Any picture in the entries is to be skipped, while everything else is transcribed word for word.

Segment Open

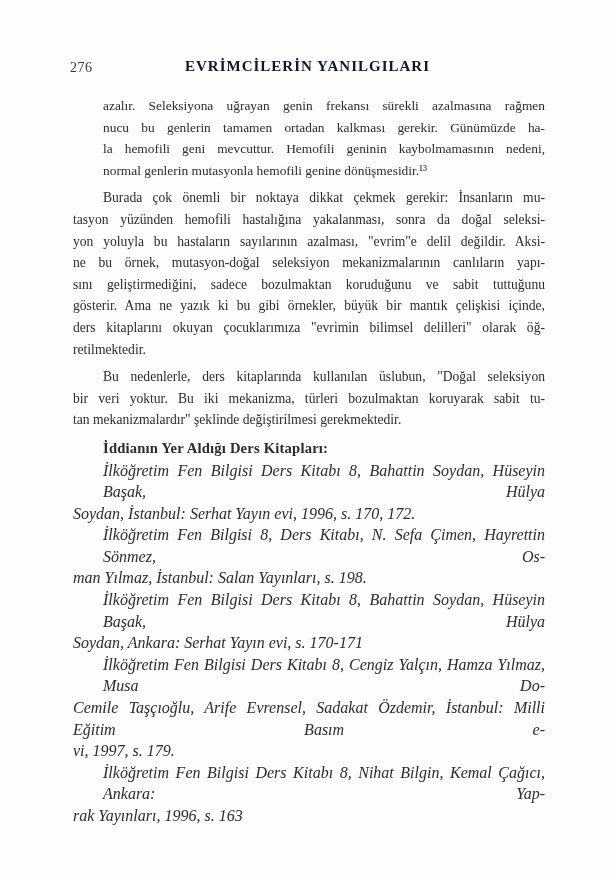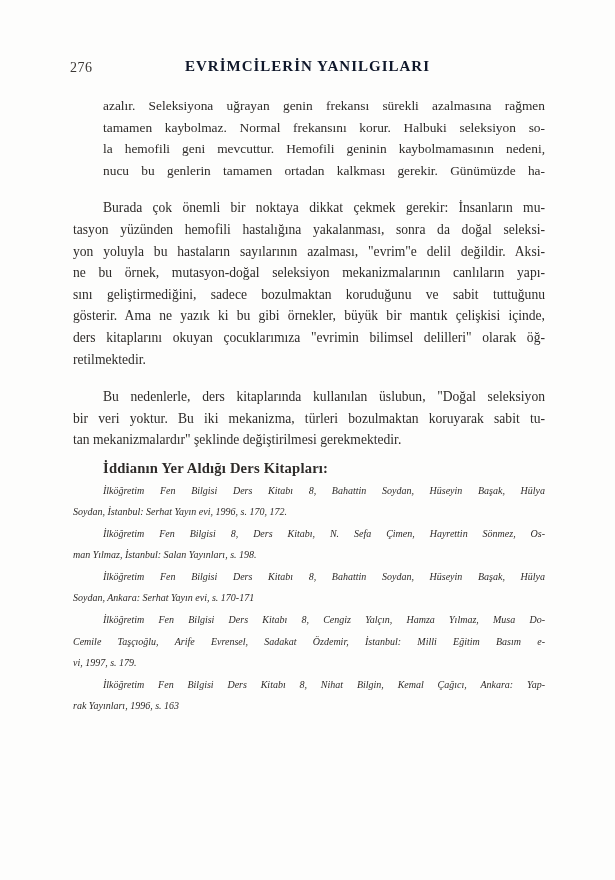"tamamen kaybolmaz. Normal frekansını" div.line { html: <div>tamamen kaybolmaz. Normal frekansını korur. Halbuki seleksiyon so-</div> -> none }
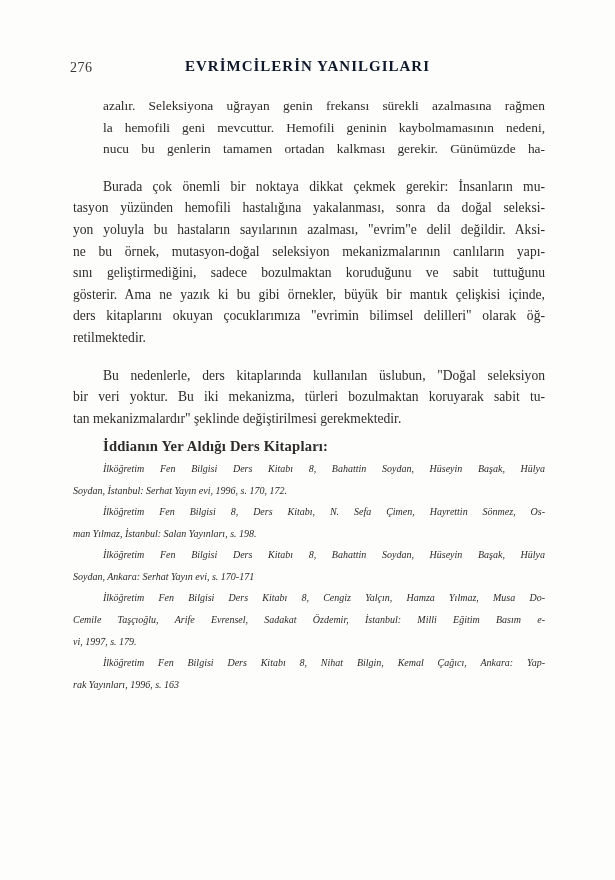"la hemofili geni mevcuttur. Hemofili" div.line { order: before "nucu bu genlerin tamamen ortadan" -> after "nucu bu genlerin tamamen ortadan" }
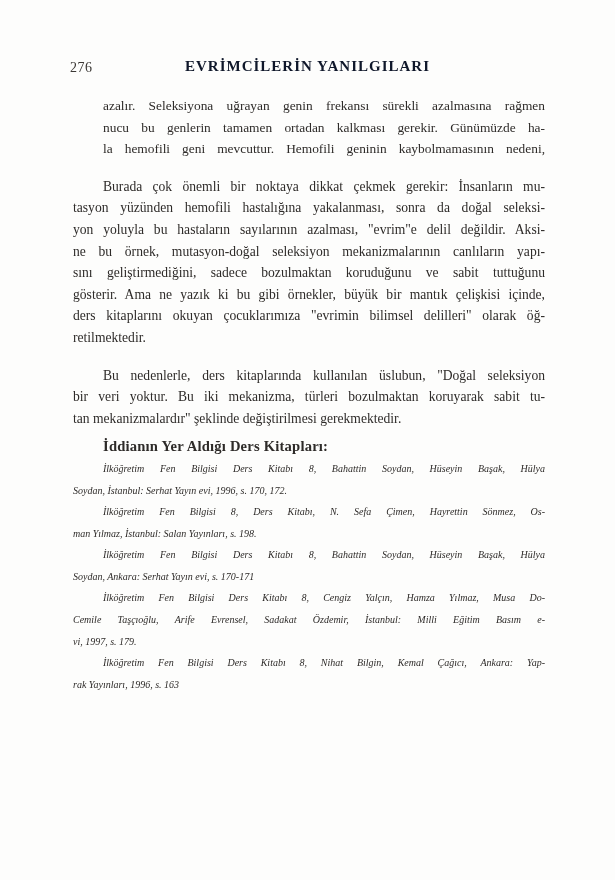"normal genlerin mutasyonla hemofili" div.line { html: none -> <div>normal genlerin mutasyonla hemofili genine dönüşmesidir.¹³</div> }
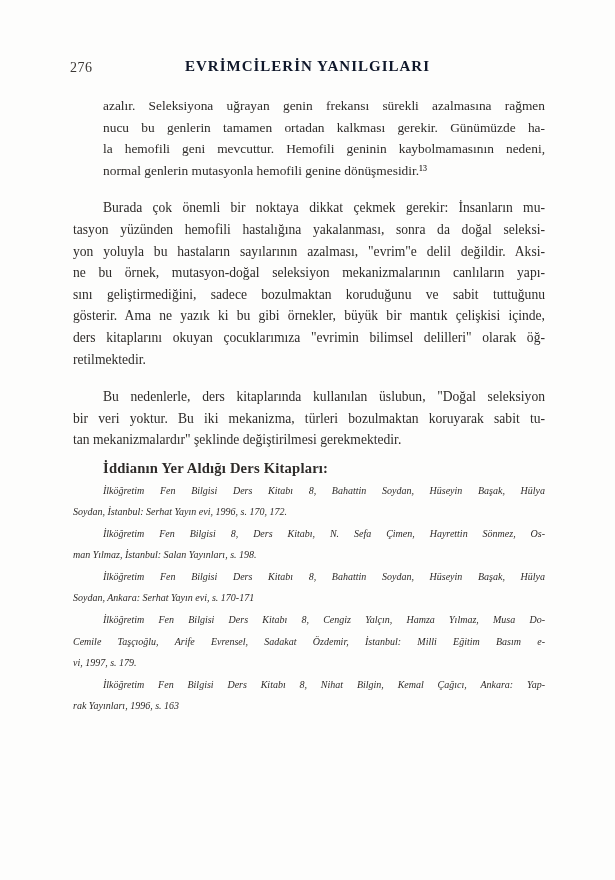"Burada çok önemli bir noktaya" .block.paragraph { margin-top: 16px -> 6px }
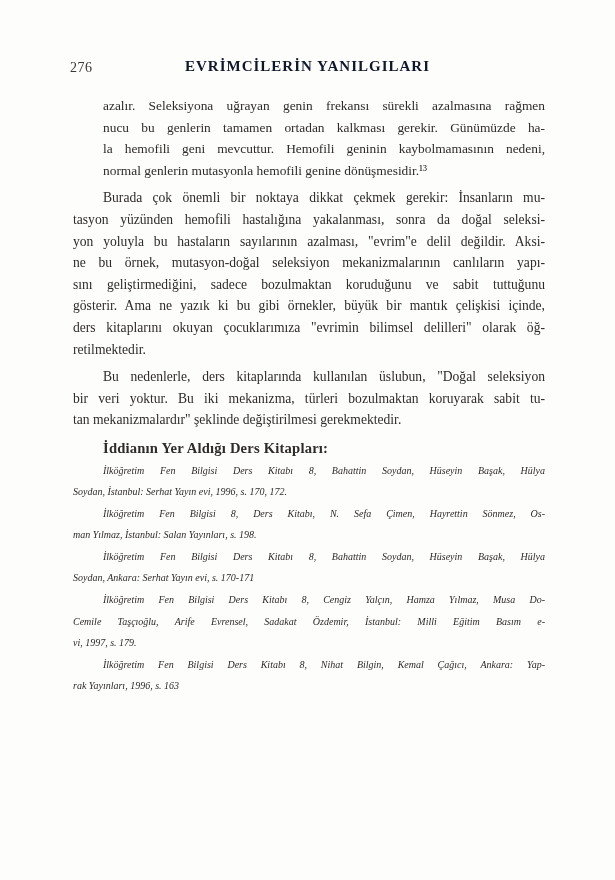"İlköğretim Fen Bilgisi Ders Kitabı" .block.reference .line { font-size: 10px -> 16px }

Segment Closed

**OUTPUT FOR THIS EXERCISE**
"tamamen kaybolmaz. Normal frekansını" div.line { html: <div>tamamen kaybolmaz. Normal frekansını korur. Halbuki seleksiyon so-</div> -> none }
"la hemofili geni mevcuttur. Hemofili" div.line { order: before "nucu bu genlerin tamamen ortadan" -> after "nucu bu genlerin tamamen ortadan" }
"normal genlerin mutasyonla hemofili" div.line { html: none -> <div>normal genlerin mutasyonla hemofili genine dönüşmesidir.¹³</div> }
"Burada çok önemli bir noktaya" .block.paragraph { margin-top: 16px -> 6px }
"İlköğretim Fen Bilgisi Ders Kitabı" .block.reference .line { font-size: 10px -> 16px }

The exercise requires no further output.